Abraham Lincoln and Frederick Douglass had one final meeting in March 1865. Douglass attended the inauguration, positioned very close to the President. At the end of the day, Douglass went to an inaugural event at the White House. After a few issues with police, Douglass got into the East Room where the President was. “Recognizing me, even before I reached him, he exclaimed so that all around him could hear, ‘Here comes my friend Douglass.’ Taking me by the hand, he said, ‘I am glad to see you. I saw you in the crowd to-day listening to my inaugural address; how did you like it?’ I said, ‘Mr. Lincoln, I must not detain you with my poor opinion, when there are thousands waiting to shake hands with you.’ ‘No, no,’ he said, ‘you must stop a little, Douglass; there is no man in the country whose opinion I value more than yours. I want to know what you think of it?’ I replied, ‘Mr. Lincoln, that was a sacred effort.’” A little over a month later, President Lincoln was murdered. Douglass lamented, “A simple leaden bullet and a few grains of powder are sufficient in the shortest limit of time to blast and ruin all that is precious in human existence.”

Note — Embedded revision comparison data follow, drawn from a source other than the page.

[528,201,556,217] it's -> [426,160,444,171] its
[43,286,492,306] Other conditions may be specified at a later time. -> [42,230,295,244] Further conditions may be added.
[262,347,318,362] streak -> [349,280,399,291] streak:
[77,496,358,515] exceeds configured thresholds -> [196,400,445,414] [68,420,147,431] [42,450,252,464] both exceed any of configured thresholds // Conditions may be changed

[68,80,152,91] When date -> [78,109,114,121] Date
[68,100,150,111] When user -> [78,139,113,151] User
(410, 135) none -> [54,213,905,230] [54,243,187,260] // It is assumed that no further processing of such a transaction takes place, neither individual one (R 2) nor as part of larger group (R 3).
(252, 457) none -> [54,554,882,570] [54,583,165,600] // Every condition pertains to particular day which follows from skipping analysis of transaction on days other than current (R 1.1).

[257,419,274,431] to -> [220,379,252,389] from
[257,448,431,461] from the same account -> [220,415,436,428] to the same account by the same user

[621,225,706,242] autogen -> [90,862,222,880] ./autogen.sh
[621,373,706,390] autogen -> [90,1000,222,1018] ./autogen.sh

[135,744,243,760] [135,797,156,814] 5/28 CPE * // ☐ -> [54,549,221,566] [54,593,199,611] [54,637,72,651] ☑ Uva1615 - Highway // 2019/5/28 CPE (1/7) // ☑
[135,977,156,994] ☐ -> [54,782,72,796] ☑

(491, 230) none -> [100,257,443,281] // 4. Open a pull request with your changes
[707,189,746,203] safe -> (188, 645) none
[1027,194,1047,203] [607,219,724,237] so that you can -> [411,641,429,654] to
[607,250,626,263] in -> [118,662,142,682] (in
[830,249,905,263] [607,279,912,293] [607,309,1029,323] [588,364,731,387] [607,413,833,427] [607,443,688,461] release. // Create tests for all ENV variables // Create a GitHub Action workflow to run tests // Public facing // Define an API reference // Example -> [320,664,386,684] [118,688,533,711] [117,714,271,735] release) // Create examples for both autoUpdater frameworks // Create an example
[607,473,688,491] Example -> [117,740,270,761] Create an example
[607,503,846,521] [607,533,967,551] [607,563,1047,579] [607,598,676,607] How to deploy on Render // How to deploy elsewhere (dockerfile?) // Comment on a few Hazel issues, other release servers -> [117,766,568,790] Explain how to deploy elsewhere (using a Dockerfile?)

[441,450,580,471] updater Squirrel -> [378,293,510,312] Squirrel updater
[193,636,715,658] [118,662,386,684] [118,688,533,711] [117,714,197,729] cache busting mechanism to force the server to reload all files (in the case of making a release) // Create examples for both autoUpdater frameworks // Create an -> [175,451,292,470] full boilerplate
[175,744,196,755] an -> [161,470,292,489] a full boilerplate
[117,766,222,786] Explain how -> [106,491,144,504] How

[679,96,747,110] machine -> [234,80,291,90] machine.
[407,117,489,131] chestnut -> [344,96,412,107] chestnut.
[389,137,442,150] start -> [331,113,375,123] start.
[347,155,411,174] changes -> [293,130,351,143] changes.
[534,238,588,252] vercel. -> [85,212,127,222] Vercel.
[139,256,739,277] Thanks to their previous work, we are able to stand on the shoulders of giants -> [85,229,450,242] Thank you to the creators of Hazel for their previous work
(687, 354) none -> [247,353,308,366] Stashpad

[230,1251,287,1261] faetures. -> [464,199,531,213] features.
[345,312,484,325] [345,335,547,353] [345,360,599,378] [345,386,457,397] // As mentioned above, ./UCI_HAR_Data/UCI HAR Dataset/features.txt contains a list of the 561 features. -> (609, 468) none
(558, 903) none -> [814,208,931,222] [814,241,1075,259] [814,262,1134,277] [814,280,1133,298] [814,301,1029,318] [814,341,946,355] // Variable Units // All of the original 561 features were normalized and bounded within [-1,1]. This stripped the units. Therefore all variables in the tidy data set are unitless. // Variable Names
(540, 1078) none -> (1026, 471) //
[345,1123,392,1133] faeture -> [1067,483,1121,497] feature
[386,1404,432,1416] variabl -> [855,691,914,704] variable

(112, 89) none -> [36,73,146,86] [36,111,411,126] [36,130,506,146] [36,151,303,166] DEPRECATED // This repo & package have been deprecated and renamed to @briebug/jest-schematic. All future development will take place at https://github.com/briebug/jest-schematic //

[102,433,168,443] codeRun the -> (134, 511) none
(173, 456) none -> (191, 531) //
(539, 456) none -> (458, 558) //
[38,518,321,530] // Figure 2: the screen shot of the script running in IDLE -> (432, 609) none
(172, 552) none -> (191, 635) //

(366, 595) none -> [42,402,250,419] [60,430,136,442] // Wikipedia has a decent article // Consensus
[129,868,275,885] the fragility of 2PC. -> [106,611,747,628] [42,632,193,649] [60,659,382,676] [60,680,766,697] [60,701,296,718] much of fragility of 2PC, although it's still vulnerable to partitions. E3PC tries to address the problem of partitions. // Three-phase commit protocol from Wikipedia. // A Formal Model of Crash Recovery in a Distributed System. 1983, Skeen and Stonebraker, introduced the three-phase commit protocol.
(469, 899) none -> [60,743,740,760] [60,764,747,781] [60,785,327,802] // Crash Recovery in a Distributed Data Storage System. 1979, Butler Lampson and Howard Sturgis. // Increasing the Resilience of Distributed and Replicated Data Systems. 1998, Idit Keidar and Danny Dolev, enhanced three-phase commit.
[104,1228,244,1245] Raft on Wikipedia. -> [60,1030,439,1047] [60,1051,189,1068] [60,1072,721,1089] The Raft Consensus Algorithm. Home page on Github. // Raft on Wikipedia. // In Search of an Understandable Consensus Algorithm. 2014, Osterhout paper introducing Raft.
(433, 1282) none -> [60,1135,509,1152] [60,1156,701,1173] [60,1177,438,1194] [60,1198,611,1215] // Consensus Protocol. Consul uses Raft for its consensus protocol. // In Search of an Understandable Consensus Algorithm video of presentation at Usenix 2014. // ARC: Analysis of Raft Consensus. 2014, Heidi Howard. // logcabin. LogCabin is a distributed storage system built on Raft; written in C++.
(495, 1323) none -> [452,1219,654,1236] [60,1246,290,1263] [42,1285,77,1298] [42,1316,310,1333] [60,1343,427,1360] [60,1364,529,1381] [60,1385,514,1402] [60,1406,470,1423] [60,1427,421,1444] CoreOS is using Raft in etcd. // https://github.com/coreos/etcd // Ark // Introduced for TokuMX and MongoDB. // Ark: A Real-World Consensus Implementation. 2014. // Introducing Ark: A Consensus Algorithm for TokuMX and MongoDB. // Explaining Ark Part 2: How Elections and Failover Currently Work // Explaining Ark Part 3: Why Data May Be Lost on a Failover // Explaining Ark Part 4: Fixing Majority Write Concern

Emancipation Memorial at Lincoln Park, located in Northeast, Washington, D.C.
Emancipation Memorial at Lincoln Park, located in Northeast, Washington, D.C.

Library of Congress

Lincoln’s Memory

Frederick Douglass outlived Lincoln by three decades. Across those years, he had many opportunities to talk and write about the slain President. Perhaps nowhere are Douglass’s memories of Lincoln more poignant than in a dedication speech for the Emancipation Memorial in Lincoln Park in Washington, DC in 1876. Highlighting the complex legacy of Lincoln, Douglass noted that “in his interests, in his associations, in his habits of thought, and in his prejudices, he was a white man…You are the children of Abraham Lincoln. We are at best only his step-children.” Douglass recognized the question facing generations looking back upon Lincoln. To some, he was “tardy, cold, dull, and indifferent.” To others, he was “swift, zealous, radical, and determined.” To Douglass, Lincoln – whose portrait hung in his Study – was both…at different times. Depending on who you were and what you believed most important, you saw Lincoln in conflicting ways. Abraham Lincoln was a complex man, flawed, and full of contradictions. And so, too, was Frederick Douglass.